*** Data to use ***

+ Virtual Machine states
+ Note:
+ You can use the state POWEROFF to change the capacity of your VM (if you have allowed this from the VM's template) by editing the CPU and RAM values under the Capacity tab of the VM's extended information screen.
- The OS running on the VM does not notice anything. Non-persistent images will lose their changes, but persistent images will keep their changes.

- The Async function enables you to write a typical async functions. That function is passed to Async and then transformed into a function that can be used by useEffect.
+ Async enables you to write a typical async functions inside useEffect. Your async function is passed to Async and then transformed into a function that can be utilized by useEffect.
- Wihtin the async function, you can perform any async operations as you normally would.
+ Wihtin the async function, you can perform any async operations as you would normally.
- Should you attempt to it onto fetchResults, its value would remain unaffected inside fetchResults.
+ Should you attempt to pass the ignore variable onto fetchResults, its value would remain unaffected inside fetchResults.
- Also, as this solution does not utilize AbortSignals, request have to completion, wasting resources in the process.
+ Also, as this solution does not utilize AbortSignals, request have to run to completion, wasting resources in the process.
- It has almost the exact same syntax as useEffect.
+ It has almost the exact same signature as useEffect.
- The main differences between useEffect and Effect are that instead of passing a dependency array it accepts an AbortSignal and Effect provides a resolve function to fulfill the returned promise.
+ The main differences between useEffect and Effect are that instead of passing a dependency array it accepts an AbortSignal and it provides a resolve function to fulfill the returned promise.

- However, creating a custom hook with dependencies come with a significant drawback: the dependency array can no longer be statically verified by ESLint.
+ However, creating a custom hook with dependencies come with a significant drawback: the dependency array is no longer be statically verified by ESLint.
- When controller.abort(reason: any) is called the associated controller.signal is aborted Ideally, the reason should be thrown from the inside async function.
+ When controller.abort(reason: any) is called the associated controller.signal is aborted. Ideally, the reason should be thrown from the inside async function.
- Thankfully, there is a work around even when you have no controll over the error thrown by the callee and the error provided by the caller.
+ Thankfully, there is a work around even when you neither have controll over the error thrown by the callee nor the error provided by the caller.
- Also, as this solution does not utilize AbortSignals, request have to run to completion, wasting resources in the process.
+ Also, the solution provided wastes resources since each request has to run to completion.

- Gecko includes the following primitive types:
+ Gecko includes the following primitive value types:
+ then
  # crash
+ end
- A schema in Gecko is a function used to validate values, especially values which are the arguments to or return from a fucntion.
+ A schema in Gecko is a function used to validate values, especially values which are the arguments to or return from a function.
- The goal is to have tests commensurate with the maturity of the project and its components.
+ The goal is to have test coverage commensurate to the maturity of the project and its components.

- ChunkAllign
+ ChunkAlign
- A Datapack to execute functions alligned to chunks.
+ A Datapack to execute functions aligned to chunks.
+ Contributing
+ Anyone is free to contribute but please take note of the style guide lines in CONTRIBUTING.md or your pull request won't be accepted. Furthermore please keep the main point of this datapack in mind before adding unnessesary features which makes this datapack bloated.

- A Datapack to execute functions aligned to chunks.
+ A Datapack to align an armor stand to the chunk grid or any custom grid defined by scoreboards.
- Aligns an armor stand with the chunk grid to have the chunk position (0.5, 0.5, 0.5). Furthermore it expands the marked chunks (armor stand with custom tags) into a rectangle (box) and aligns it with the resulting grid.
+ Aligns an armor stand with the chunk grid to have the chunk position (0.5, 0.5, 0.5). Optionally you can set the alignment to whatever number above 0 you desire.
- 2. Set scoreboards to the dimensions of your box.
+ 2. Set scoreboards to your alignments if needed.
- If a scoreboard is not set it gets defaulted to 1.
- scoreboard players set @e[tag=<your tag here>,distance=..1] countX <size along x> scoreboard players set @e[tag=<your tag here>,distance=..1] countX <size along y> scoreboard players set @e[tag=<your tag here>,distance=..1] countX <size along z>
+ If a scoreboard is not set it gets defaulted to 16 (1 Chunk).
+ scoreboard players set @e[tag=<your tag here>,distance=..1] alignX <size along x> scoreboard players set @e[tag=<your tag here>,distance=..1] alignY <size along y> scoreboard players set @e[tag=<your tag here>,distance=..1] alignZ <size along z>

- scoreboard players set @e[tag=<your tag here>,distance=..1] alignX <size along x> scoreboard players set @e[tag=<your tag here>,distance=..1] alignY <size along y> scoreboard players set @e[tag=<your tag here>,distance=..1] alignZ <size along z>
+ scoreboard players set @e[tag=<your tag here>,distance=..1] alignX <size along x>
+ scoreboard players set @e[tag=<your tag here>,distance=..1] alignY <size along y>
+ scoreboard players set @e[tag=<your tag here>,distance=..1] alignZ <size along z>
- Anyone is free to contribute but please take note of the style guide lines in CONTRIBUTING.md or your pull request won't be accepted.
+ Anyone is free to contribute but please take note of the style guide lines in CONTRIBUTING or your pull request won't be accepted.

*** End of Data to use ***

* _Exercise aim_
Could you write out the material above exactly as it appears?

* _Result_
+ Virtual Machine states
+ Note:
+ You can use the state POWEROFF to change the capacity of your VM (if you have allowed this from the VM's template) by editing the CPU and RAM values under the Capacity tab of the VM's extended information screen.
- The OS running on the VM does not notice anything. Non-persistent images will lose their changes, but persistent images will keep their changes.

- The Async function enables you to write a typical async functions. That function is passed to Async and then transformed into a function that can be used by useEffect.
+ Async enables you to write a typical async functions inside useEffect. Your async function is passed to Async and then transformed into a function that can be utilized by useEffect.
- Wihtin the async function, you can perform any async operations as you normally would.
+ Wihtin the async function, you can perform any async operations as you would normally.
- Should you attempt to it onto fetchResults, its value would remain unaffected inside fetchResults.
+ Should you attempt to pass the ignore variable onto fetchResults, its value would remain unaffected inside fetchResults.
- Also, as this solution does not utilize AbortSignals, request have to completion, wasting resources in the process.
+ Also, as this solution does not utilize AbortSignals, request have to run to completion, wasting resources in the process.
- It has almost the exact same syntax as useEffect.
+ It has almost the exact same signature as useEffect.
- The main differences between useEffect and Effect are that instead of passing a dependency array it accepts an AbortSignal and Effect provides a resolve function to fulfill the returned promise.
+ The main differences between useEffect and Effect are that instead of passing a dependency array it accepts an AbortSignal and it provides a resolve function to fulfill the returned promise.

- However, creating a custom hook with dependencies come with a significant drawback: the dependency array can no longer be statically verified by ESLint.
+ However, creating a custom hook with dependencies come with a significant drawback: the dependency array is no longer be statically verified by ESLint.
- When controller.abort(reason: any) is called the associated controller.signal is aborted Ideally, the reason should be thrown from the inside async function.
+ When controller.abort(reason: any) is called the associated controller.signal is aborted. Ideally, the reason should be thrown from the inside async function.
- Thankfully, there is a work around even when you have no controll over the error thrown by the callee and the error provided by the caller.
+ Thankfully, there is a work around even when you neither have controll over the error thrown by the callee nor the error provided by the caller.
- Also, as this solution does not utilize AbortSignals, request have to run to completion, wasting resources in the process.
+ Also, the solution provided wastes resources since each request has to run to completion.

- Gecko includes the following primitive types:
+ Gecko includes the following primitive value types:
+ then
  # crash
+ end
- A schema in Gecko is a function used to validate values, especially values which are the arguments to or return from a fucntion.
+ A schema in Gecko is a function used to validate values, especially values which are the arguments to or return from a function.
- The goal is to have tests commensurate with the maturity of the project and its components.
+ The goal is to have test coverage commensurate to the maturity of the project and its components.

- ChunkAllign
+ ChunkAlign
- A Datapack to execute functions alligned to chunks.
+ A Datapack to execute functions aligned to chunks.
+ Contributing
+ Anyone is free to contribute but please take note of the style guide lines in CONTRIBUTING.md or your pull request won't be accepted. Furthermore please keep the main point of this datapack in mind before adding unnessesary features which makes this datapack bloated.

- A Datapack to execute functions aligned to chunks.
+ A Datapack to align an armor stand to the chunk grid or any custom grid defined by scoreboards.
- Aligns an armor stand with the chunk grid to have the chunk position (0.5, 0.5, 0.5). Furthermore it expands the marked chunks (armor stand with custom tags) into a rectangle (box) and aligns it with the resulting grid.
+ Aligns an armor stand with the chunk grid to have the chunk position (0.5, 0.5, 0.5). Optionally you can set the alignment to whatever number above 0 you desire.
- 2. Set scoreboards to the dimensions of your box.
+ 2. Set scoreboards to your alignments if needed.
- If a scoreboard is not set it gets defaulted to 1.
- scoreboard players set @e[tag=<your tag here>,distance=..1] countX <size along x> scoreboard players set @e[tag=<your tag here>,distance=..1] countX <size along y> scoreboard players set @e[tag=<your tag here>,distance=..1] countX <size along z>
+ If a scoreboard is not set it gets defaulted to 16 (1 Chunk).
+ scoreboard players set @e[tag=<your tag here>,distance=..1] alignX <size along x> scoreboard players set @e[tag=<your tag here>,distance=..1] alignY <size along y> scoreboard players set @e[tag=<your tag here>,distance=..1] alignZ <size along z>

- scoreboard players set @e[tag=<your tag here>,distance=..1] alignX <size along x> scoreboard players set @e[tag=<your tag here>,distance=..1] alignY <size along y> scoreboard players set @e[tag=<your tag here>,distance=..1] alignZ <size along z>
+ scoreboard players set @e[tag=<your tag here>,distance=..1] alignX <size along x>
+ scoreboard players set @e[tag=<your tag here>,distance=..1] alignY <size along y>
+ scoreboard players set @e[tag=<your tag here>,distance=..1] alignZ <size along z>
- Anyone is free to contribute but please take note of the style guide lines in CONTRIBUTING.md or your pull request won't be accepted.
+ Anyone is free to contribute but please take note of the style guide lines in CONTRIBUTING or your pull request won't be accepted.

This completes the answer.